Supplemental material
Supplemental material
Supplemental material
Supplemental material
Next, to address the limitation of single-region biopsies, which may lead to some identified genes within the “breast” CPI∆ cohort being confounded by tumor sampling bias, longitudinal RNA variation following CPI therapy was compared with spatial RNA variation in treatment-naïve tumors (multi-region samples; table 2) for each gene across CPI-responding and CPI-non-responding tumors (RECIST radiological response) within the CPI∆ “breast” cohort (Methods section). Ninety-eight percent (105/107) of the “Response Pos” genes, 83% (5/6) of the “Response Neg” genes, 50% (3/6) of the “Resistance Pos” genes, and 20% (1/5) of the “Resistance Neg” genes were not confounded by sampling bias, whereby spatial RNA variation underlying tumor sampling bias was surpassed by the changes in RNA expression during CPI therapy within the “breast” CPI∆ cohort (figure 3D).
CPI dynamics and clinical outcomes in breast cancer
After filtering out genes which were confounded by sampling bias (figure 3D), we explored whether the expression changes on-CPI of the remaining 114 genes were associated with clinical outcomes. Patient-level deltas (on-therapy – pre-therapy) expression change values were calculated for each individual gene, and both RECIST radiological response and OS clinical endpoints were evaluated within the “breast” CPI∆ cohort. Data were also leveraged from CPI-naïve-tumors from the TCGA breast cancer datasets, and OS was evaluated to distinguish CPI response signals from the prognostic signals.

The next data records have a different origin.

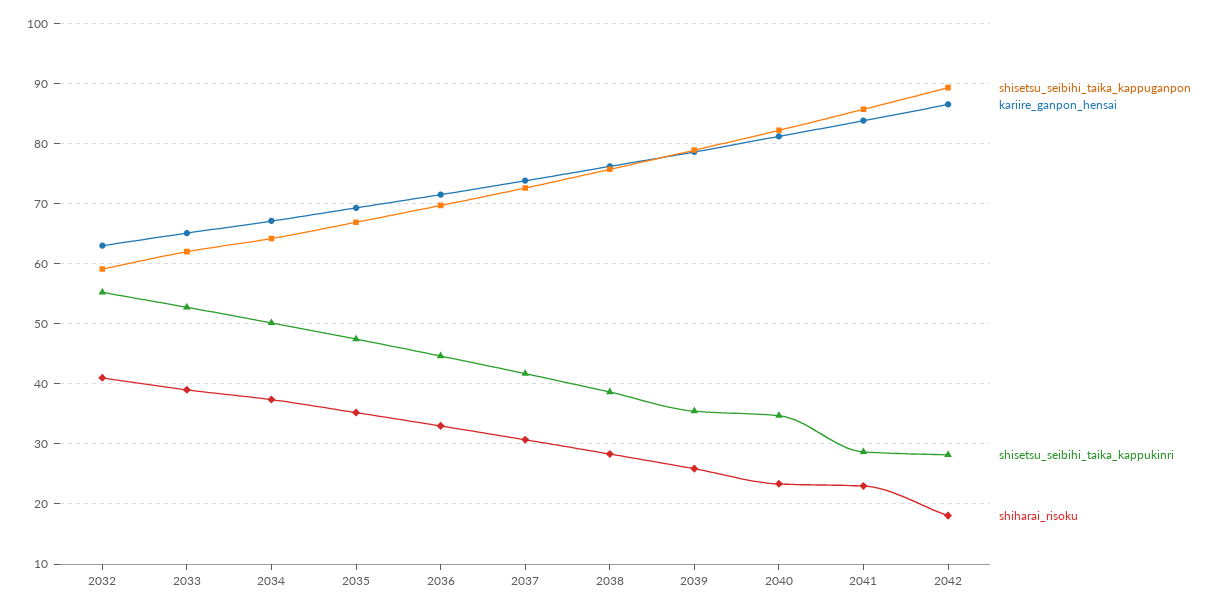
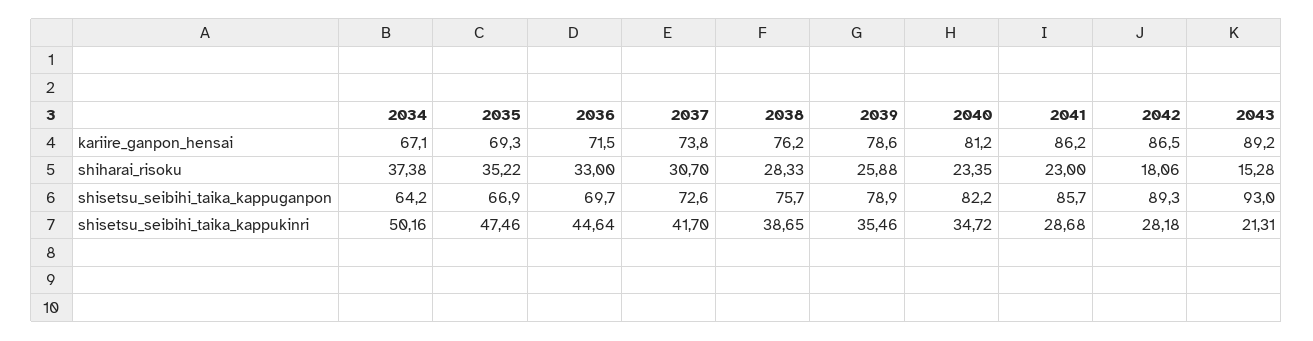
shisetsu_seibihi_taika_kappuganpon, 2032: 59 -> none
kariire_ganpon_hensai, 2032: 63 -> none
shisetsu_seibihi_taika_kappukinri, 2032: 55 -> none
shiharai_risoku, 2032: 41 -> none
shisetsu_seibihi_taika_kappuganpon, 2033: 62 -> none
kariire_ganpon_hensai, 2033: 65 -> none
shisetsu_seibihi_taika_kappukinri, 2033: 53 -> none
shiharai_risoku, 2033: 39 -> none
kariire_ganpon_hensai, 2041: 84 -> 86.2
kariire_ganpon_hensai, 2043: none -> 89.2
shiharai_risoku, 2043: none -> 15.28
shisetsu_seibihi_taika_kappuganpon, 2043: none -> 93
shisetsu_seibihi_taika_kappukinri, 2043: none -> 21.31

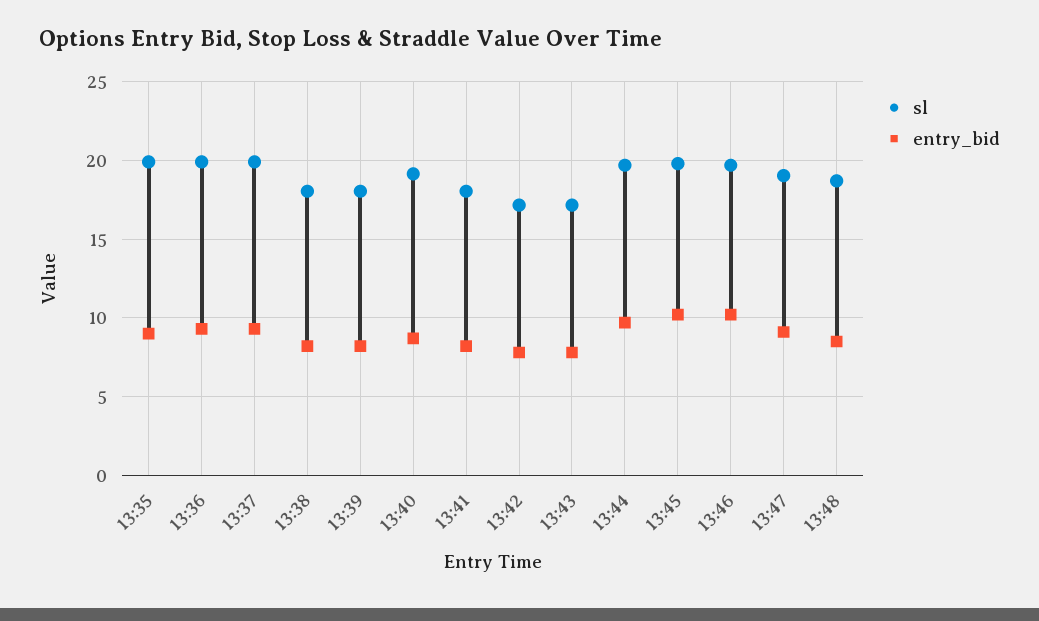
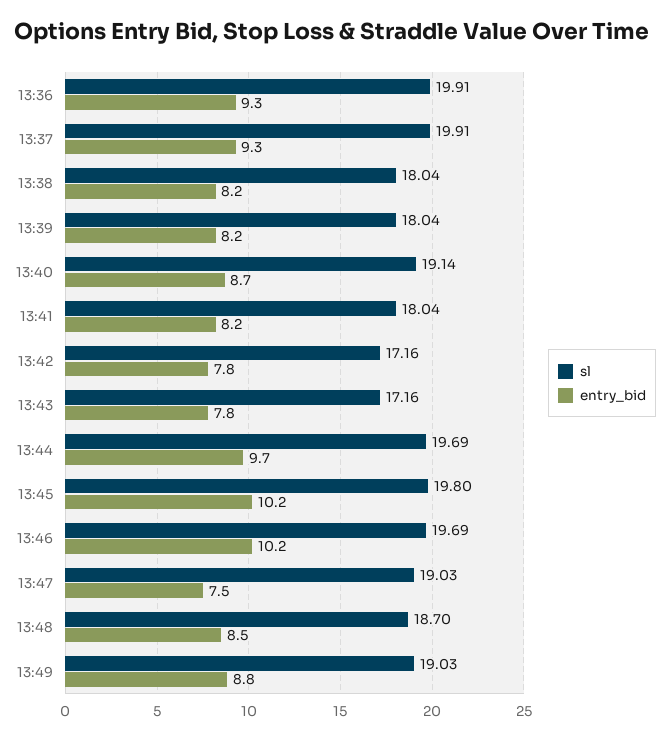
sl, 13:35: 20 -> none
entry_bid, 13:35: 9 -> none
entry_bid, 13:47: 9 -> 7.5
sl, 13:49: none -> 19.03
entry_bid, 13:49: none -> 8.8

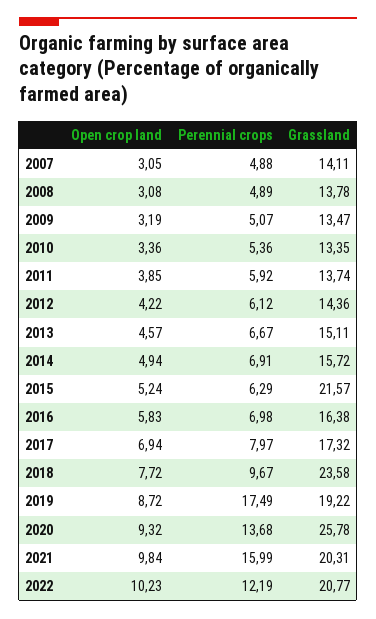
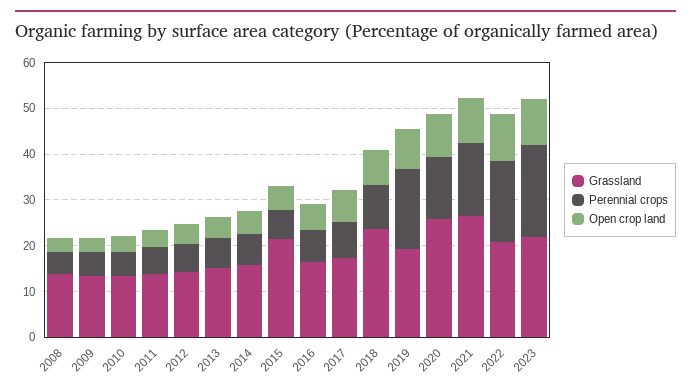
Open crop land, 2007: 3.05 -> none
Perennial crops, 2007: 4.88 -> none
Grassland, 2007: 14.11 -> none
Grassland, 2021: 20.31 -> 26
Perennial crops, 2022: 12.19 -> 18
Grassland, 2023: none -> 22
Perennial crops, 2023: none -> 20
Open crop land, 2023: none -> 10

Using these last filtering steps, 90/114 genes were significantly associated with favorable clinical outcomes (clinical outcome being OS) in patients with breast cancer treated with CPI (figure 3E, left; online supplemental table 8). Genes comprising this group included those expressed on macrophages (C1QA and C1QB), T-cells (CD3G), myeloid cell expressed genes (FCGR1A), chemokine receptors and ligands (CCR5, CXCL10, CXCL11, XCL2), IFNγ -induced genes associated with immune infiltration (GBP1 and GBP4), crucial regulators of T-cell and NK-cell proliferation and differentiation (IL21R), genes involved in antigen processing (PSMB9 and B2M), and genes expressed by NK cells and other cytotoxic immune cells such as KLRK1 (NKG2D). Furthermore, 13/90 identified genes were also known IO targets (CD38, CD7, CD80, CD27, SLAMF7, TIGIT, CD274, ICOS, TNFRSF9, JAK2, TLR1, TLR1, and TLR8).
Supplemental material
Crucially, 8/114 genes were identified as significantly associated with CPI response (RECIST radiological response; figure 3E, right; online supplemental table 8). These eight genes included, FCGR3A, the low-affinity Fc gamma receptor associated with cytotoxic lymphocytes and critical for antibody-dependent cytotoxicity, REN, an aspartic protease that is part of the renin−angiotensin−aldosterone system, NRAS, an oncogene associated with poor clinical outcomes in breast cancer, PIK3R2, a lipid kinase associated with tumor progression, CCL3 a chemokine ligand which mediates macrophage chemotaxis and enhancing differentiation of T cells into effector T cells, COL4A5, a collagen type 4 alpha 5 chain associated with response to chemotherapy in breast cancer, AQP9, an aquaporin family member, and H2AX, a variant histone (figure 3E, right; online supplemental table 8). The remaining 16/114 genes were either not associated with clinical outcomes in patients with breast cancer treated with CPI or associated with clinical outcomes in CPI-naïve patients with breast cancer. Together these results suggest that genes identified to be associated with clinical outcomes (RECIST radiological response and OS) may play roles in response to CPI in breast cancer.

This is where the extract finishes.